# PROBLEM REQUIREMENTS:
Say how many lines in the records hold the word "between", and give nothing but that number.

[Start of section]

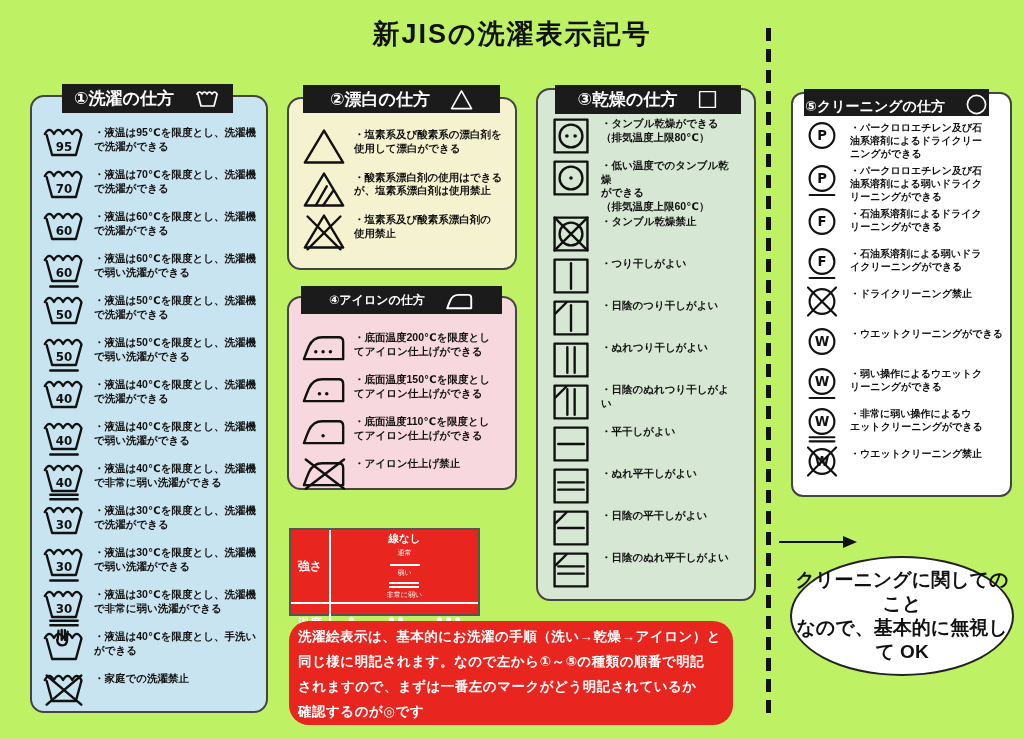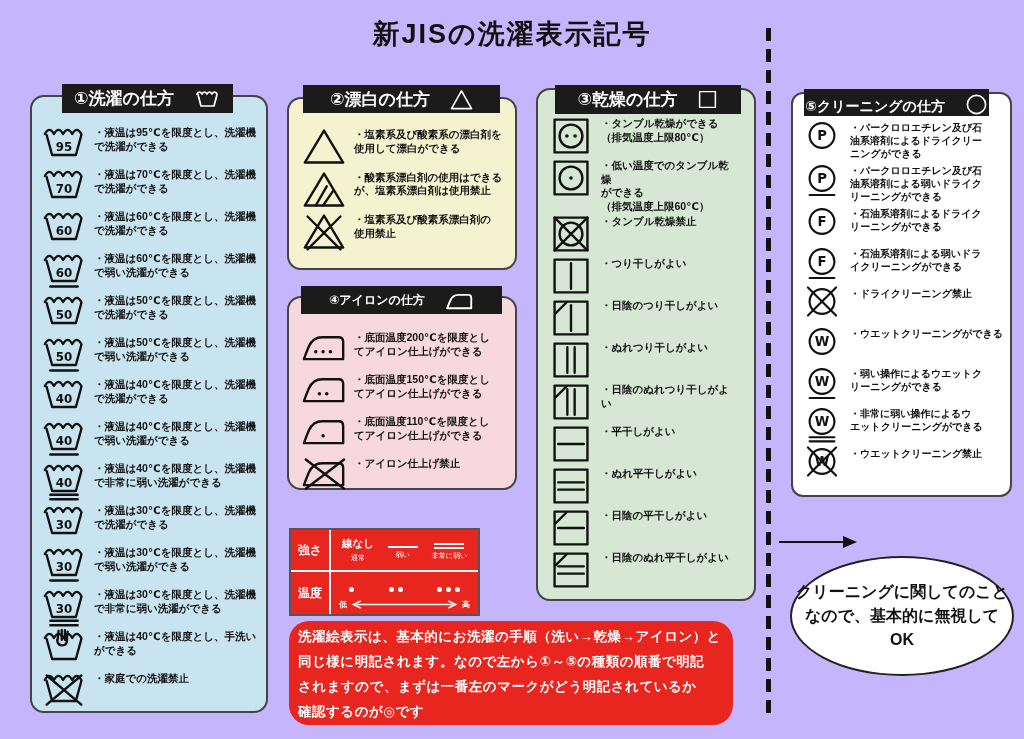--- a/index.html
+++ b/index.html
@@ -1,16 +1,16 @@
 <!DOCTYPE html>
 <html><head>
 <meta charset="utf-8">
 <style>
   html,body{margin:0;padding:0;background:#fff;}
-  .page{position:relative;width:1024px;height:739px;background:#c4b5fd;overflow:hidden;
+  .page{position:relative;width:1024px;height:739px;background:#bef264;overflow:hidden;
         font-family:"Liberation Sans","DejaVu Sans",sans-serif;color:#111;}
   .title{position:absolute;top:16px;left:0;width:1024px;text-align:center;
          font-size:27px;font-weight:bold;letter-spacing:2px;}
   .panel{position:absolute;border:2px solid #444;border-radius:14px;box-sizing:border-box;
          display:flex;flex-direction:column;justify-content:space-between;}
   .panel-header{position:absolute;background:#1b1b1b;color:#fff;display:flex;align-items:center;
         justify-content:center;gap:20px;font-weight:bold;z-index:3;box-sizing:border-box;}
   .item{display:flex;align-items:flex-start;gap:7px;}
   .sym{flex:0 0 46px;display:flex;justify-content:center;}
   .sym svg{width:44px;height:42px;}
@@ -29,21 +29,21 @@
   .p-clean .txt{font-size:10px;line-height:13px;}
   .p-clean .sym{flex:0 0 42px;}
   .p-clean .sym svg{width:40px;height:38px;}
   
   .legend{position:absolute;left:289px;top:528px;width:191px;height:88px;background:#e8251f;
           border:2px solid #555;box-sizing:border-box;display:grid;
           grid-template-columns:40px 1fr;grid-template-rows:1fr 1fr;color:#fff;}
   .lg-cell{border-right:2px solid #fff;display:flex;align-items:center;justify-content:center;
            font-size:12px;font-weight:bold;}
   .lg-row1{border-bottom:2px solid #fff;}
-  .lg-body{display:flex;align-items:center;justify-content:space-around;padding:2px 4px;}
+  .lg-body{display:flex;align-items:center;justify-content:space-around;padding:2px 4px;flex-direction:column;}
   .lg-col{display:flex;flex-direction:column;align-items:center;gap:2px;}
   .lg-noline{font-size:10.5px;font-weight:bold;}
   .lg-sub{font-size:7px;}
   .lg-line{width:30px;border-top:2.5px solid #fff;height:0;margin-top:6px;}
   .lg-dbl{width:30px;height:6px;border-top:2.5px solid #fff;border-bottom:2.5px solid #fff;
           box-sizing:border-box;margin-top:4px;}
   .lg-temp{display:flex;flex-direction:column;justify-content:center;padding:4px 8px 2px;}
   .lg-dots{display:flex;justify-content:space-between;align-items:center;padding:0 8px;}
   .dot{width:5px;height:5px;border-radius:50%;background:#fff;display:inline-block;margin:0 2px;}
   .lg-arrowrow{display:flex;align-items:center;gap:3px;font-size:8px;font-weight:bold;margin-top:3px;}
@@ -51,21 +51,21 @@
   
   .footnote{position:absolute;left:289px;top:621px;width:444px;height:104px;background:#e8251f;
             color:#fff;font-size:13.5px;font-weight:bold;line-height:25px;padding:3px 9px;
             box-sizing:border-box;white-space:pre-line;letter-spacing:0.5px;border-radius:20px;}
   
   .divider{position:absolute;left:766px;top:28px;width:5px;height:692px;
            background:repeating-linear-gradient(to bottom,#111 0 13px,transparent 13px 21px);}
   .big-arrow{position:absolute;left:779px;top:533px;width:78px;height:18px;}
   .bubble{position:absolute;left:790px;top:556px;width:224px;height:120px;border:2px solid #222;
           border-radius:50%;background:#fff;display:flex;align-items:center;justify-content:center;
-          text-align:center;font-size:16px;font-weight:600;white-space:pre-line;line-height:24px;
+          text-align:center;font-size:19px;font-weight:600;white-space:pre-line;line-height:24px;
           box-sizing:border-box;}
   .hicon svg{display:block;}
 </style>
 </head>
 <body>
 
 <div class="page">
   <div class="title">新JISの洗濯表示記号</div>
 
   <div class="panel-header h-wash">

[End of section]
[Start of section]

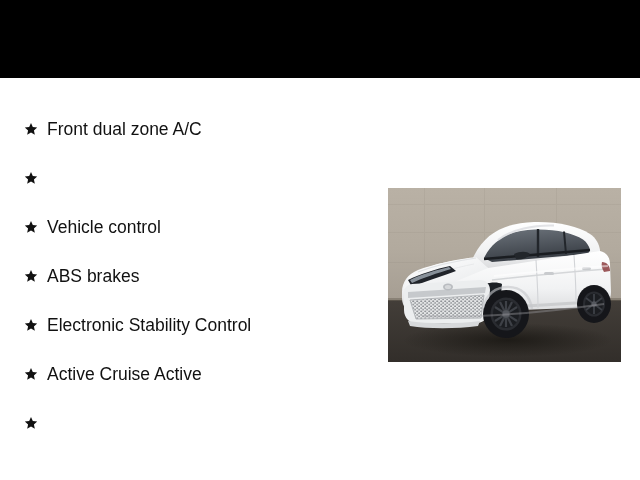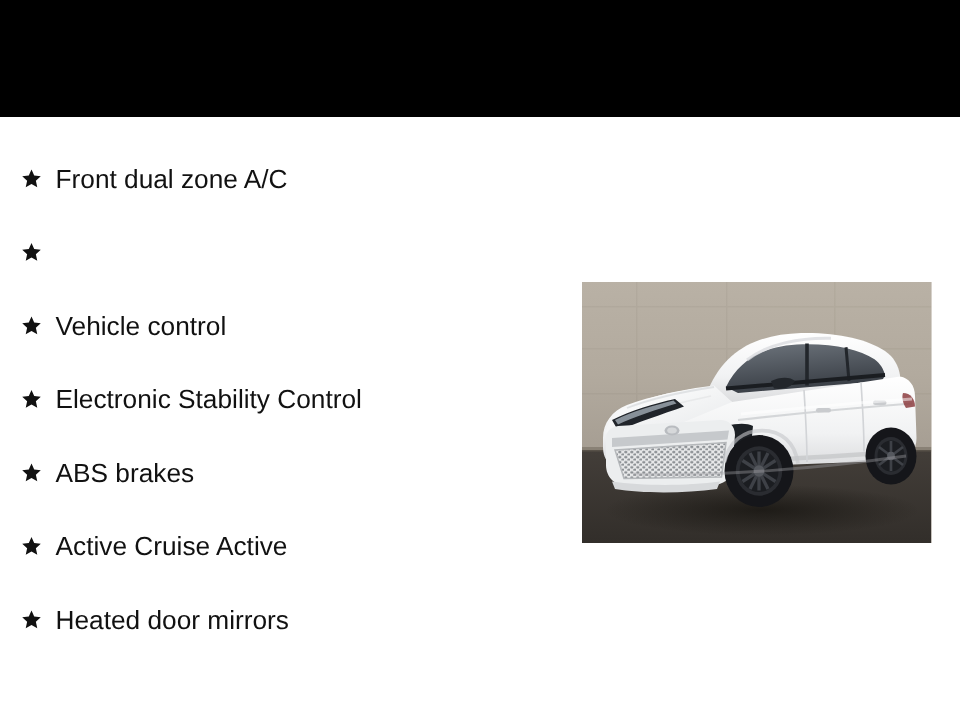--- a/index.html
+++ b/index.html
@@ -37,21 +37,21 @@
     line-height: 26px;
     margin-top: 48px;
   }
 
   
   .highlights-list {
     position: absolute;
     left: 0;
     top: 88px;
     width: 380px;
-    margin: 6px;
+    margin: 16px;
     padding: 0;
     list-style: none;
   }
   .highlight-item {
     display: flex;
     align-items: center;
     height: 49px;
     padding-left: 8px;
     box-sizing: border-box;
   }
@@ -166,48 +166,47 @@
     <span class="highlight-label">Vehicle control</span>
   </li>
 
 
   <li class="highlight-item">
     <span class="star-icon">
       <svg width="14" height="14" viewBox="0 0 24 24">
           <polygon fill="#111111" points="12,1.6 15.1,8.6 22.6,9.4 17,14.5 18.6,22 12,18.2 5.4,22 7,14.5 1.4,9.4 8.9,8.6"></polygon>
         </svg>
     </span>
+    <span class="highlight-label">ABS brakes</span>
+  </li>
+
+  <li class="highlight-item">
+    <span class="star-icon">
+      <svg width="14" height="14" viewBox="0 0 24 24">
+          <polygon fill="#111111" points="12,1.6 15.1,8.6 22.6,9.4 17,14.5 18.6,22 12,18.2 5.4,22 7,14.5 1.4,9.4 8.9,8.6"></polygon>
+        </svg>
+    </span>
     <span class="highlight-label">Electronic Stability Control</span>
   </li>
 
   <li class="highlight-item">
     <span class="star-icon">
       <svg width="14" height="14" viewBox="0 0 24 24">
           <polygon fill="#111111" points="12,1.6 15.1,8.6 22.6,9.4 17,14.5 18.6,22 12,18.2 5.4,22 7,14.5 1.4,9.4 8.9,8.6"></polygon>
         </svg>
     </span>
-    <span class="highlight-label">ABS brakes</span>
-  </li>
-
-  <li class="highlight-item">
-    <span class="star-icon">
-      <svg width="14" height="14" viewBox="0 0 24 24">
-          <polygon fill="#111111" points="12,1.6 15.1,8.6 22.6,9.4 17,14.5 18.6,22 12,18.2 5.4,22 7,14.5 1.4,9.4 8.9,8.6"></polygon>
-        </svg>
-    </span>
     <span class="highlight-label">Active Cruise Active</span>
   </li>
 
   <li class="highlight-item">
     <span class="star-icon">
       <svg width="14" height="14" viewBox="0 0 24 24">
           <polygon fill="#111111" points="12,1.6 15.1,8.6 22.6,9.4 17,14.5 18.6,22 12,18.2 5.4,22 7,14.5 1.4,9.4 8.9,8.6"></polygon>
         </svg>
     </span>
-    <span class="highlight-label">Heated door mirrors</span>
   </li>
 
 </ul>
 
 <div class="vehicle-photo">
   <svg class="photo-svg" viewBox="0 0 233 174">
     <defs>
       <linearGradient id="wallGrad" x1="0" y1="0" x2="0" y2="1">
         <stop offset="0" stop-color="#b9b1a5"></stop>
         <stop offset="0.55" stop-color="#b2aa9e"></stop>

[End of section]
[Start of section]

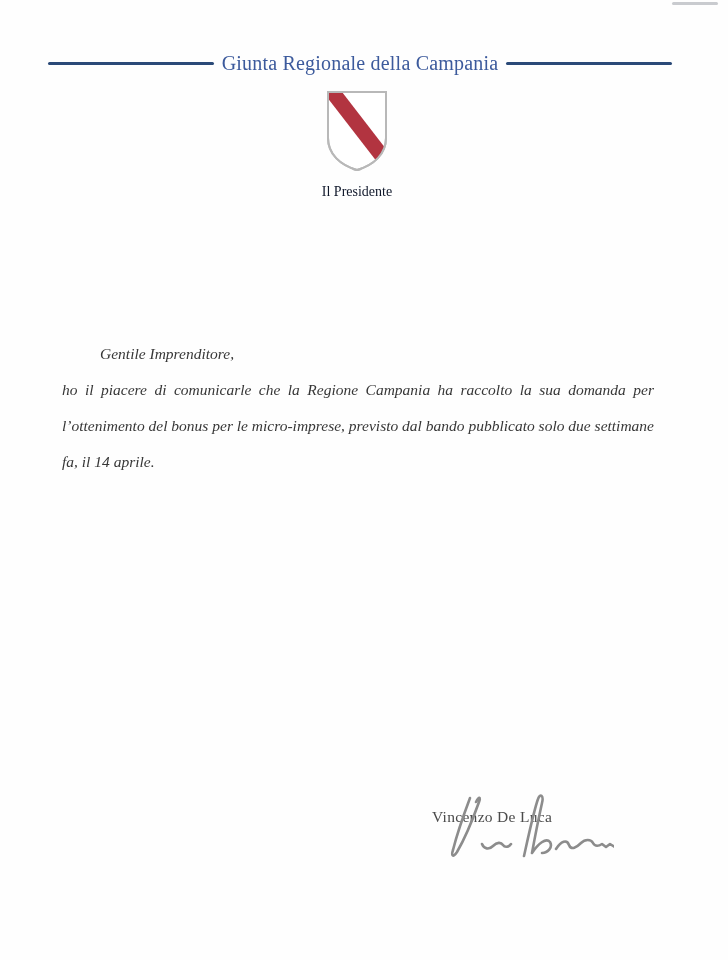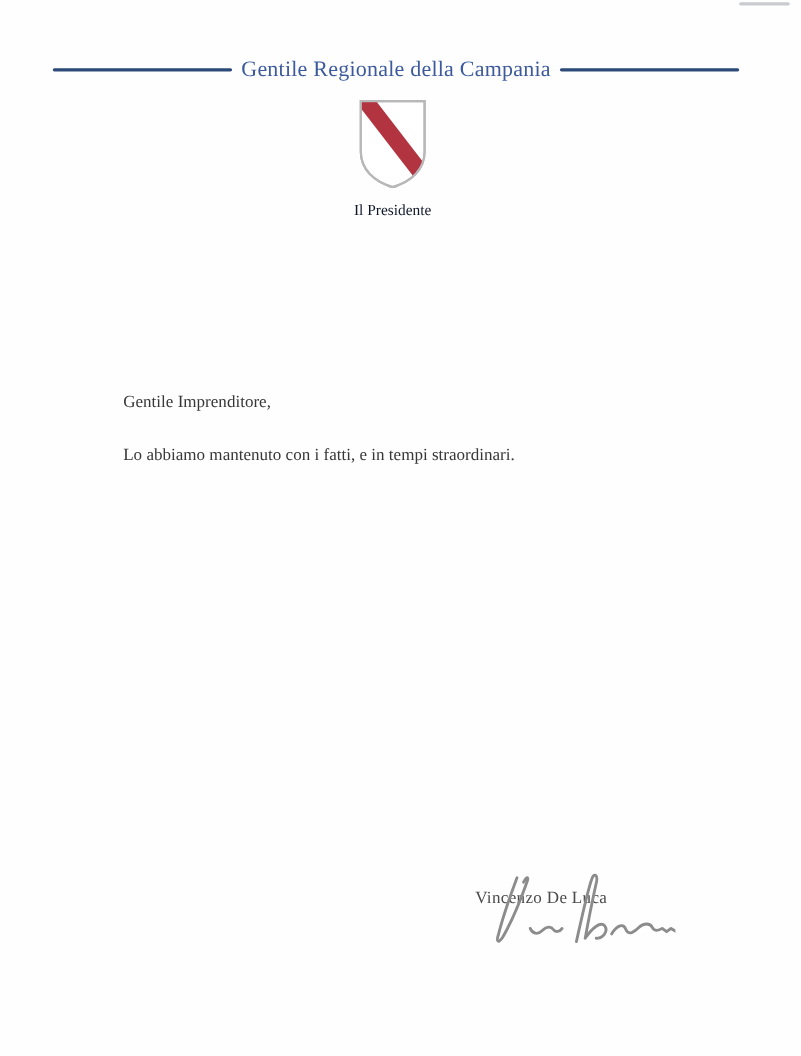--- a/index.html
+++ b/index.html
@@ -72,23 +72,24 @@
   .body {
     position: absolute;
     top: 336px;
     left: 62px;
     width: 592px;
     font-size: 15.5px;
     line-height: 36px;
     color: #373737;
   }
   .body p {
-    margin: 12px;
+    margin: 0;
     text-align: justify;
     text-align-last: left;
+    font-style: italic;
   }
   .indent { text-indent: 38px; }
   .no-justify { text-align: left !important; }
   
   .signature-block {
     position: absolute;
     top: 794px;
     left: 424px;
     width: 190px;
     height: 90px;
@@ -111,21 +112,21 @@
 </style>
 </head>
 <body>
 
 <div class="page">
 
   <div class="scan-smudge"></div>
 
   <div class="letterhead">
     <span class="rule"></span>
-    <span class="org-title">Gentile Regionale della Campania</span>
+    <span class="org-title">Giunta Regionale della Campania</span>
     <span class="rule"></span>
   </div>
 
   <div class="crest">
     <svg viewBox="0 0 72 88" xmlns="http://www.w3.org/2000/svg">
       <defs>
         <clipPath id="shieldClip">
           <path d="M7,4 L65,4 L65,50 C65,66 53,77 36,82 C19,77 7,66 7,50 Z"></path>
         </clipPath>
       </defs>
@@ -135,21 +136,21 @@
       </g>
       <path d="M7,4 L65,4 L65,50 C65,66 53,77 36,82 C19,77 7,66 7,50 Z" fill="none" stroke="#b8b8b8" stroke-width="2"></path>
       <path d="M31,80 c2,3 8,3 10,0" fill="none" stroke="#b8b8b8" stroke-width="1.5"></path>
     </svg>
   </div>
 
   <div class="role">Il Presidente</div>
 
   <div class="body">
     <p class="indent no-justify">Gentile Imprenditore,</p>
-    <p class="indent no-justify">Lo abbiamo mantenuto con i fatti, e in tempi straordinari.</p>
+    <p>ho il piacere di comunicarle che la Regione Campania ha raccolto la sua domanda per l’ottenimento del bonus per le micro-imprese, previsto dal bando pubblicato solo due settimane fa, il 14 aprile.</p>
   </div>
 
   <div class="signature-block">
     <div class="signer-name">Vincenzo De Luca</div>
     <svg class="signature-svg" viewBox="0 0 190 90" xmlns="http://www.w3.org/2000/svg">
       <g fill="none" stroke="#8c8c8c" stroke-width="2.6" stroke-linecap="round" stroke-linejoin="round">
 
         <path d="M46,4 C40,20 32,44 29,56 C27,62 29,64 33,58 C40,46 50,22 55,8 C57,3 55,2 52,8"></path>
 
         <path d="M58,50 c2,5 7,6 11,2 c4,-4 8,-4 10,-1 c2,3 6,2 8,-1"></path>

[End of section]

# SOLVED PROBLEM:
2